# Project - Predicting Property Damage Costs

ProGuard Insurance is a leading insurance company specializing in property insurance.

They cover a wide range of properties including homes, commercial buildings, and rental units.

However, with the current method, they can't accurately estimating property damage costs, which directly impact premium pricing for policyholders and result in dissatisfied policyholders and financial losses for the company.

They want to use regression techniques to build a predictive model for property damage costs, ensuring fair and accurate premium pricing.

However, the company will only consider adopting the model if the average percentage difference between the predicted values and the actual values is less than 20%.


--- 

## Data Information

The dataset contains some property characteristics and weather data related to property insurance with the claim history for the last 5 years, obtained through the company database.

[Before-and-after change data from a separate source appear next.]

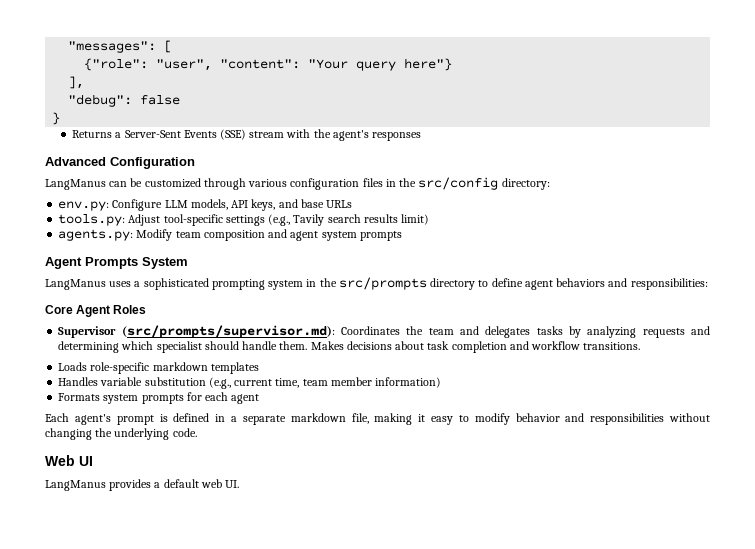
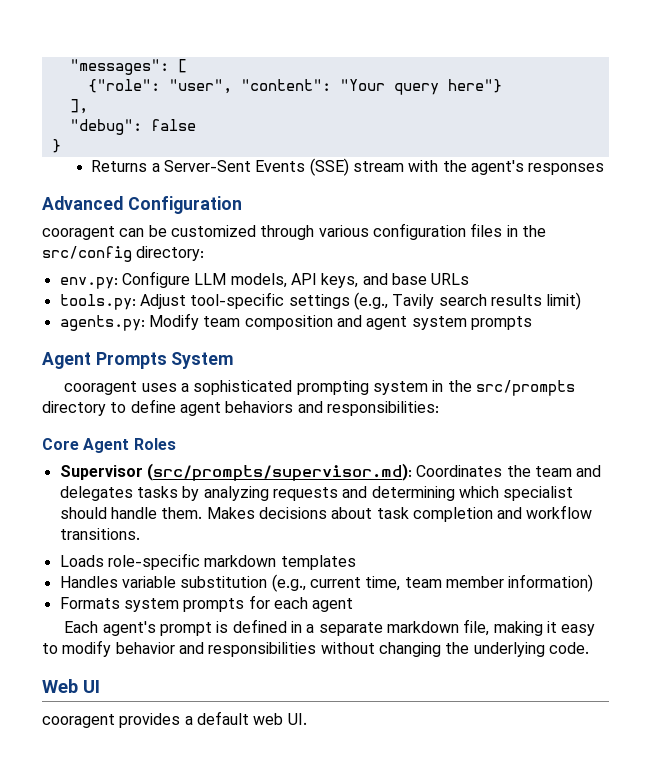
- LangManus can be customized through various configuration files in the src/config directory:
+ cooragent can be customized through various configuration files in the src/config directory:
- LangManus uses a sophisticated prompting system in the src/prompts directory to define agent behaviors and responsibilities:
+ cooragent uses a sophisticated prompting system in the src/prompts directory to define agent behaviors and responsibilities:
- LangManus provides a default web UI.
+ cooragent provides a default web UI.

| Column Name            | Details                                                                                                                                          |
|------------------------|--------------------------------------------------------------------------------------------------------------------------------------------------|
| property_id         | Nominal. Unique identifier for each property.                                                                                                   |
| property_type                    | Nominal. Type of the property, such as 'Single-Family Home', 'Apartment', or 'Commercial Building'.                                                                       |
| property_age        | Discrete. Age of the property in years.                                                                              |
| crime_rate          | Continuous. The rate of criminal incidents per 1,000 residents in the vicinity of the insured property.                                                                                        |
| construction_materials        | Nominal. Materials used in the property's construction, such as 'Wood', 'Concrete', or 'Steel'.                                                                                     |
| weather_precipitation        | Continuous. Average annual precipitation in inches in the property's location.                                                                               |
| weather_temperature          | Continuous. Average annual temperature in the property's location.                                                                                          |
| claim_type        | Nominal. Type of insurance claim filed, such as 'Fire', 'Water Damage', or 'Theft'.           |
| claim_amount      | Continuous. The amount of the insurance claim filed for property damage. |
| property_damage_cost      | Continuous. The cost of property damage associated with each historical claim. |
| insured_value     | Discrete. The value of the property insured by the policyholder. |
| policyholder_age  | Discrete. Age of the policyholder. |
| property_size     | Continuous. Size of the property in square feet. |


# Data Generation

Utilizing the `faker` and `pandas`libraries, a dataset can be generated to include the following relationship between variables:

1. **Property Type and Claim Type Relationship**: Different property types (Single-Family Home, Apartment, Commercial Building) have varying probabilities of experiencing specific claim types (Fire, Water Damage, Theft). This relationship reflects the differing risks associated with each property type.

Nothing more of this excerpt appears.